“Old Mungo is showing me a tattoo. Not on him ….” Alex squinted into the distance. “On another person, and it’s a Triquetra.”
“How do you know what a Triquetra is?” Mungo demanded.
“Remember, it’s in Uncle Bram’s red book, and the Baddon Boys Gang all have them tattooed on their arms,” Alex said.
“That’s right,” Bram said slowly.
Mungo felt the ice-cold fear slither down his body. He was now sure Fenella was in danger—serious danger—and they needed to find her.
“For now, we return home, as dark is falling, and tomorrow we renew our search, starting with the HoltonAgency. If we find nothing there, we slip in at night and look.”
“I can’t sleep if I know she’s out there,” Mungo said.
“And where is it you’ll look, then?” Leo demanded.
“You run around London with no plan or location in mind, you’ll end up in trouble. We have to find her, and to do that, we must have a plan,” Bram added.
Mungo nodded, looking at his brother. It had been years since they’d shared a look, but they did so now, and both knew exactly what they’d be doing after the household was bedded down for the night.
CHAPTER TWENTY-THREE
The clock someone had placed in Eliza’s room ticked loudly enough to echo relentlessly in her skull. When she finally rolled over to glare at it, the hands pointed to just after two o’clock in the morning.
Of course it was.
An ache had begun behind her eyes earlier in the evening, small at first, but now building in waves. She hadn’t had a headache in years.

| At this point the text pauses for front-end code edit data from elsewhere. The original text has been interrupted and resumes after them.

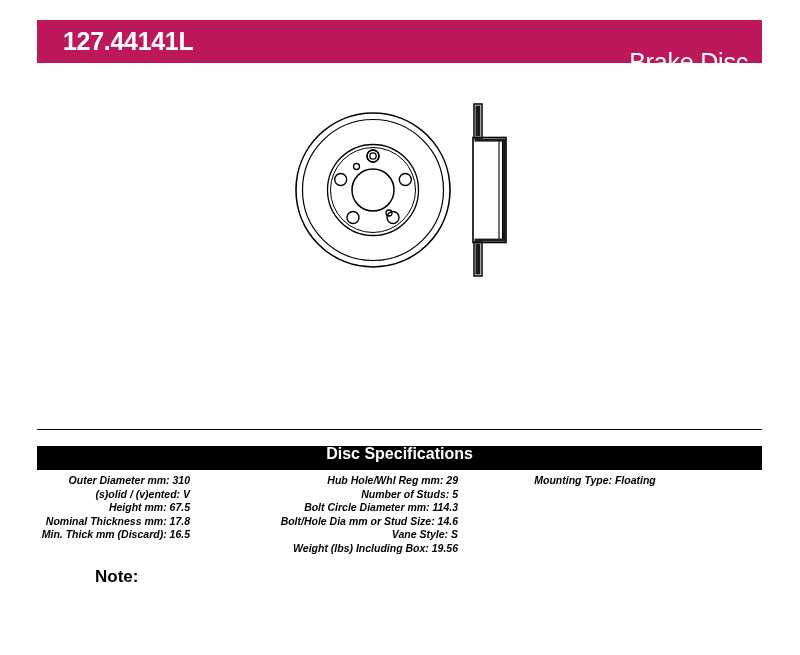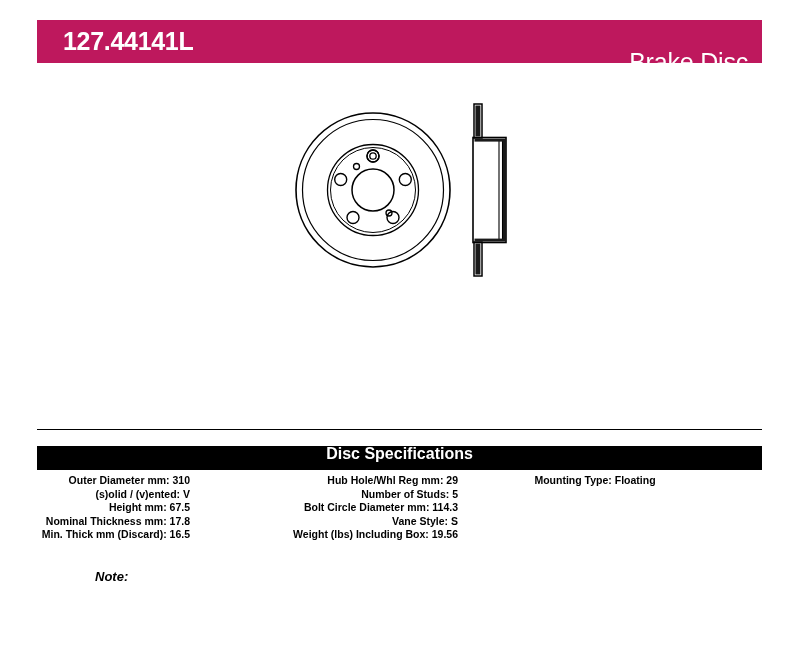"Outer Diameter mm: 310" .spec-col { font-style: none -> italic }
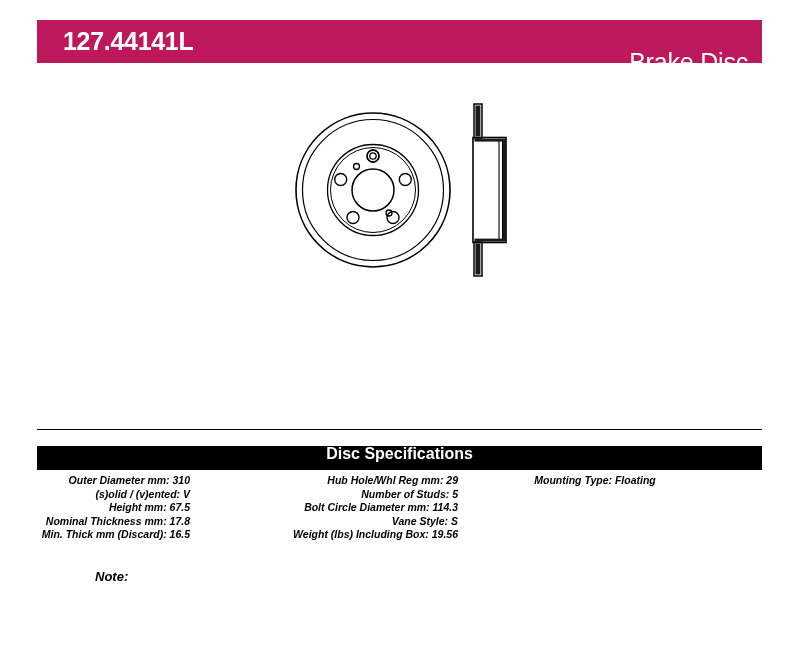"Bolt/Hole Dia mm or Stud" span.spec-row { html: none -> <span>Bolt/Hole Dia mm or Stud Size: 14.6</span> }
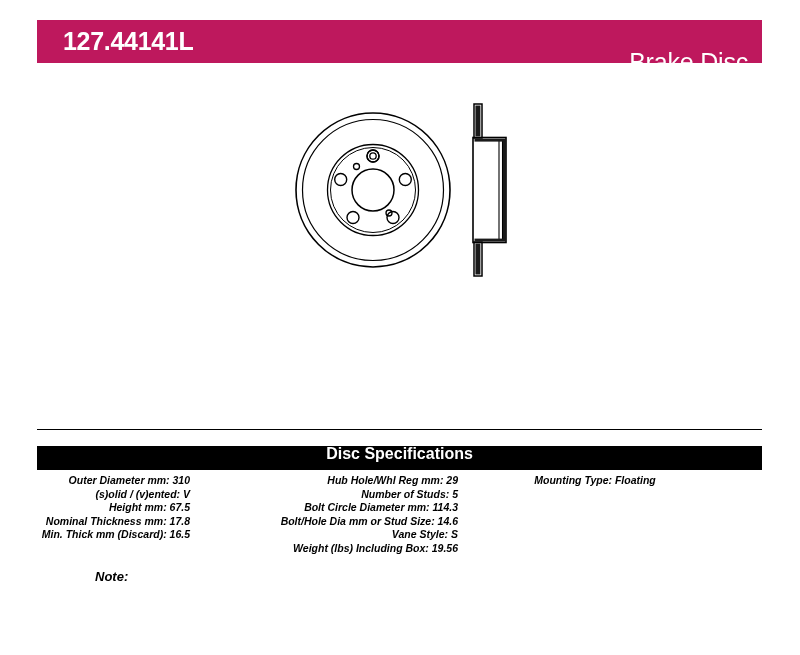"Note:" .note-row { font-size: 13px -> 17px; font-style: italic -> none }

Today everything she’d tried to forget had resurfaced. The fire and the suspicions she had regarding her family’s deaths. It was all once again clear in her mind, and she could not stop thinking about it or the two missing girls.
And then there was Mungo and the moment he’d touched his lips to hers. The warmth of it still lingered, an imprint that refused to fade. She pressed her fingers lightly to her mouth, as if doing so might erase it. It didn’t.
She didn’t want to need anyone ever again. Never wanted the closeness she’d had with her family because it hurt too much after they were gone.
Eliza pressed her fingers to that place in her forehead that throbbed.
Her headaches had started after her family died. The doctor had told her uncle it was simply tension, a girl too prone to reading and fits of sadness. Her uncle, practical to the point of cruelty, had then forbidden her from opening a book after the evening meal. Which had, of course, made her hungry for words. She’d hidden candles under her bedframe, shoved novels between her mattress and the floorboards, risked his displeasure a hundred times just to slip into another world and forget the deep wrenching sorrow of loss.
After their return home that evening, Mr. Calder Fraser had gone to stay with the Hellion household, as this one was already bursting with people. She doubted the man could rest knowing his daughter was out there somewhere, lost, frightened, or worse.
Bramstone Nightingale had cautioned the Fraser brothers not to walk around London blindly searching for Fenella, but Eliza wondered if they had ignored him. Desperate men could not be expected to listen to reason.
Eliza pushed back the covers, shivering as her feet touched the cool floorboards. She pulled on her dressing gown and knotted the sash. She slid her feet into slippers and then eased open the door quietly.
The hallway lay in darkness. The lamps were extinguished, and the embers in the hearths had long since died. Cold wrapped around her as she made her way toward the stairs, her eyes adjusting slowly.
A floorboard groaned beneath her foot, but no one stirred. Considering how many people slept inside these walls, such silence was remarkable.
Chester, she knew, would be curled at the foot of someone’s bed, and no one would push him off.
Her fingers tightened around the banister as shedescended the final steps. The air on the lower level was even colder. Eliza wrapped her arms around herself, rubbing her hands along her sleeves in a futile attempt to chase away the chill.
She crossed quietly into the kitchen. The room smelled faintly of the bread Bud had baked before retiring for the night. She’d make tea. If that didn’t make her tired, she could sit at the small table and watch the mists roll in with the new day. The windows had no curtains, and the glass gleamed faintly with condensation.
Eliza moved to the stove, knelt, and opened the grate to stir the dull-red embers until they brightened. She added wood, then set the kettle on top to warm.
The soft click of the outside door closing had Eliza’s heart pounding. She watched as a tall, dark shape entered through the side door. She opened her mouth to scream, but no sound emerged. The figure stepped forward, the faint orange glow from the stove revealing familiar features.
Mungo, and not as she had ever seen him.